Copy every record verbatim but exclude the pictures.

══════════════════════════════

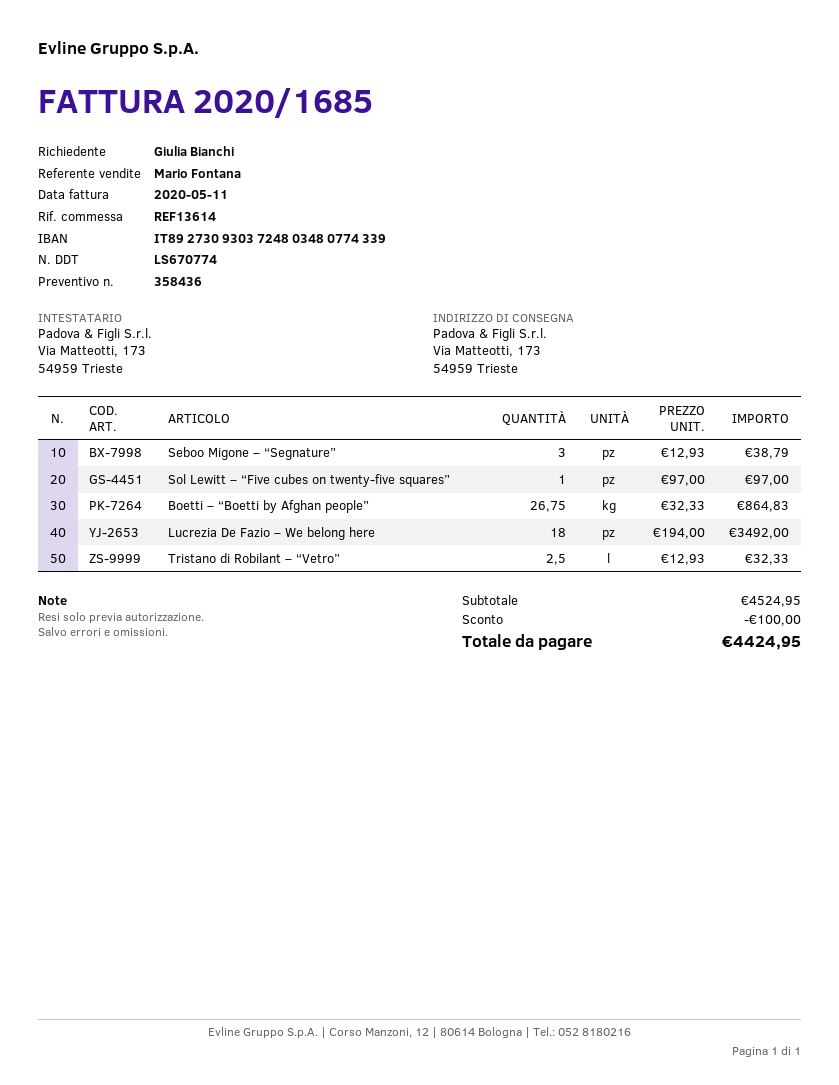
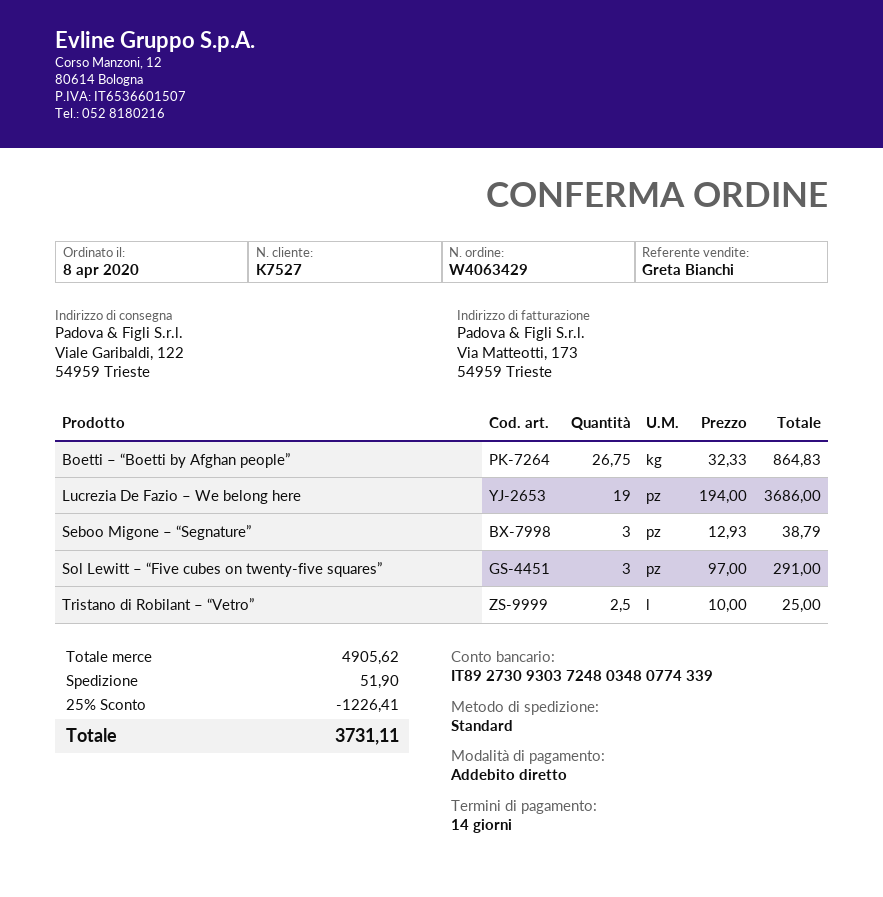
sales rep: Mario Fontana -> Greta Bianchi
ship to: Via Matteotti, 173, 54959 Trieste -> Viale Garibaldi, 122, 54959 Trieste
Sol Lewitt – “Five cubes on twenty-five squares”: 1 x 97.00 = 97.00 -> 3 x 97.00 = 291.00
Lucrezia De Fazio – We belong here: 18 x 194.00 = 3492.00 -> 19 x 194.00 = 3686.00
Tristano di Robilant – “Vetro”: 2.5 x 12.93 = 32.33 -> 2.5 x 10.00 = 25.00
subtotal: 4524.95 -> 4905.62
discount: 100.00 -> 1226.41
shipping: none -> 51.90
total: 4424.95 -> 3731.11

══════════════════════════════

# [Exercise output]
sales rep: Mario Fontana -> Greta Bianchi
ship to: Via Matteotti, 173, 54959 Trieste -> Viale Garibaldi, 122, 54959 Trieste
Sol Lewitt – “Five cubes on twenty-five squares”: 1 x 97.00 = 97.00 -> 3 x 97.00 = 291.00
Lucrezia De Fazio – We belong here: 18 x 194.00 = 3492.00 -> 19 x 194.00 = 3686.00
Tristano di Robilant – “Vetro”: 2.5 x 12.93 = 32.33 -> 2.5 x 10.00 = 25.00
subtotal: 4524.95 -> 4905.62
discount: 100.00 -> 1226.41
shipping: none -> 51.90
total: 4424.95 -> 3731.11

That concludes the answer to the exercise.